There are of course evil wizards, complicated conspiracies and crowned heads, yes. But much of the destruction and depravity is rooted in everyday mundane cycle of violence and misery. The worst monsters in the series are not those killed with a silver sword, but with steel. it's hard to explain but it's the same sort of motiveless, mundane evil that still persist in our poorer regions, born out of generations-long poverty and misery. The behaviour of peasants in Witcher, and the distrust towards authority including kings and monarchs didn't come from nowhere.
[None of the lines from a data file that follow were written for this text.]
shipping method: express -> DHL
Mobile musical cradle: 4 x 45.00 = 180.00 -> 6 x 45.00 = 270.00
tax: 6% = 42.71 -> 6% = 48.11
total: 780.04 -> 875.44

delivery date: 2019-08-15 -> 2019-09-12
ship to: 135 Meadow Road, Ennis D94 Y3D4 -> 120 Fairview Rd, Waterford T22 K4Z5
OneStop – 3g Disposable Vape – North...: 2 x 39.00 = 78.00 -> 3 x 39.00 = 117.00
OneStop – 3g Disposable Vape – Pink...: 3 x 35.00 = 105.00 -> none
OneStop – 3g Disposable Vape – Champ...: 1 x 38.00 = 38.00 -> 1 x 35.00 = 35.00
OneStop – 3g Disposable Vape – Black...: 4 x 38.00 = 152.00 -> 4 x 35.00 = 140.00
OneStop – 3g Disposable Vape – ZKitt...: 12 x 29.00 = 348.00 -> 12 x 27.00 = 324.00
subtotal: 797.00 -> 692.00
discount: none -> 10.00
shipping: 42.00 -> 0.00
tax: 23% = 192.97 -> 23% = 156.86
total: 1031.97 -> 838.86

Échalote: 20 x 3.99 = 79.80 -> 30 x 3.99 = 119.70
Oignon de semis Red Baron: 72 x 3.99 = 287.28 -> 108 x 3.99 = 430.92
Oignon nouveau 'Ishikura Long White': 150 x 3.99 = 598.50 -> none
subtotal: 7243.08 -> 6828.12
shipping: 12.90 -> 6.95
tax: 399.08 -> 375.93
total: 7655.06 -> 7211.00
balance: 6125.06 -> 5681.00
On the other hand, among those same, desperately poor people, there is always someone who will share their meal with a traveller, who will risk their safety pulling a wounded stranger off the road into safety. Inconditional kindness among inconditional hate. Most of Geralt's friends try to be decent people in the horrible world. This sort of contrasting mentalities in the recently war-ridden world is intimately familiar to Eastern and Cetral Europe.
But it doesn't end here. Nilfgaard is also a uniquely Central/Eastern European threat. It's a combination of the Third Reich in its aestetics and its sense of superiority and the Stalinist USSR with its personality cult, vast territory and huge army, and as such it's instantly recognisable by anybody whose country was unlucky enough to be caught in-between those two forces. Nilfgaard implements total war and looks upon the northerners with contempt, conscripts the conquered people forcibly, denying them the right of their own identity. It may seem familiar and relevant to many opressed people, but it's in its essence the processing of the trauma of the WW2 and subsequent occupation.
My favourite case are the nonhumans, because their treatment is in a sense a reminder of our worst traits and the worst sins in our history - the regional antisemitism and/or xenophobia, violence, local pogroms. But at the very same time, the dilemma of Scoia'Tael, their impossible choice between maintaining their identity, a small semblance of freedom and their survival, them hiding in the forests, even the fact that they are generally deemed bandits, it all touches the very traumatic parts of specifically Polish history, such as January Uprising, Warsaw Uprising, Ghetto Uprising, the underground resistance in WW2 and the subsequent complicated problem of the Cursed Soldiers all at once. They are the 'other' to the general population, but their underlying struggle is also intimately known to us.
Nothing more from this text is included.